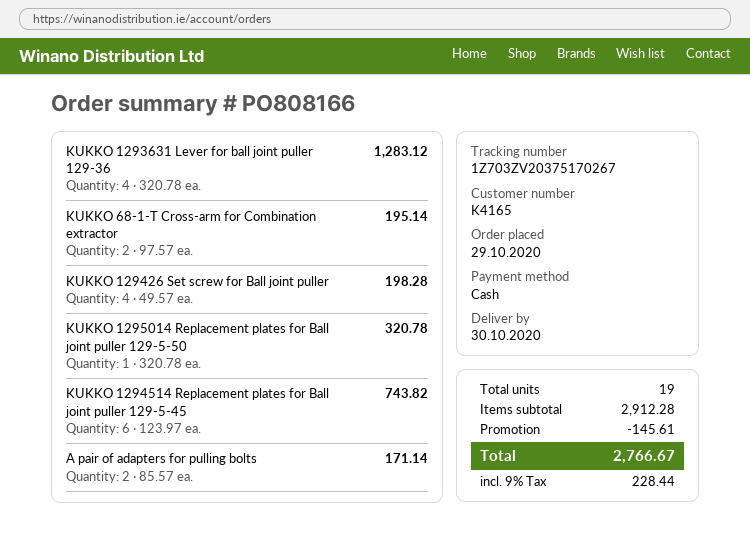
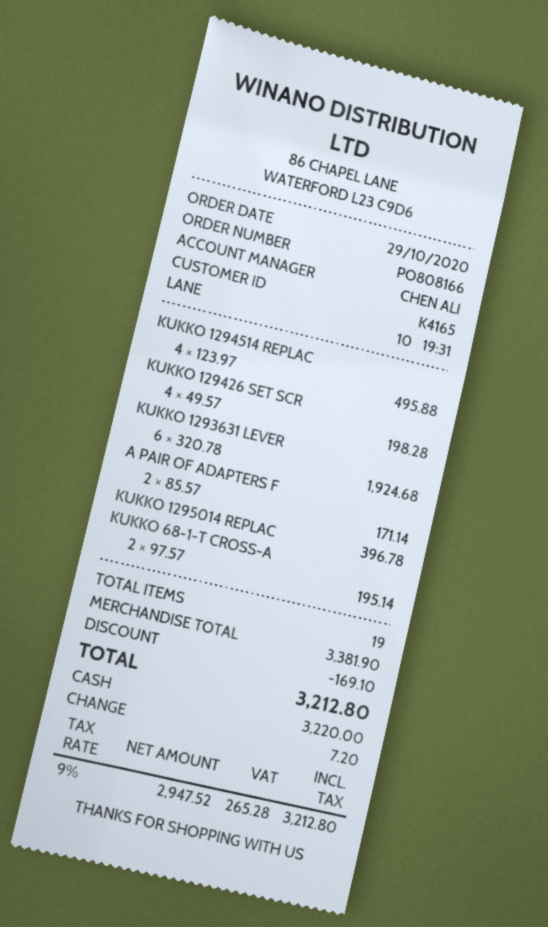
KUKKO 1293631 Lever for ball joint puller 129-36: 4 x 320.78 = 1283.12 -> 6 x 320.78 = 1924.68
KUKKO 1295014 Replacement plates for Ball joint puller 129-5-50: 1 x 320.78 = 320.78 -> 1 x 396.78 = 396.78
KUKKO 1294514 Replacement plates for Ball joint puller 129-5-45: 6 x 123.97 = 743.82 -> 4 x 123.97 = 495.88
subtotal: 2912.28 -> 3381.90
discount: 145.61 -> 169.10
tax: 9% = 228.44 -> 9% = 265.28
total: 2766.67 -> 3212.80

Task statement: Could you give the listing above again word for word, without any pictures?

Exercise result:
KUKKO 1293631 Lever for ball joint puller 129-36: 4 x 320.78 = 1283.12 -> 6 x 320.78 = 1924.68
KUKKO 1295014 Replacement plates for Ball joint puller 129-5-50: 1 x 320.78 = 320.78 -> 1 x 396.78 = 396.78
KUKKO 1294514 Replacement plates for Ball joint puller 129-5-45: 6 x 123.97 = 743.82 -> 4 x 123.97 = 495.88
subtotal: 2912.28 -> 3381.90
discount: 145.61 -> 169.10
tax: 9% = 228.44 -> 9% = 265.28
total: 2766.67 -> 3212.80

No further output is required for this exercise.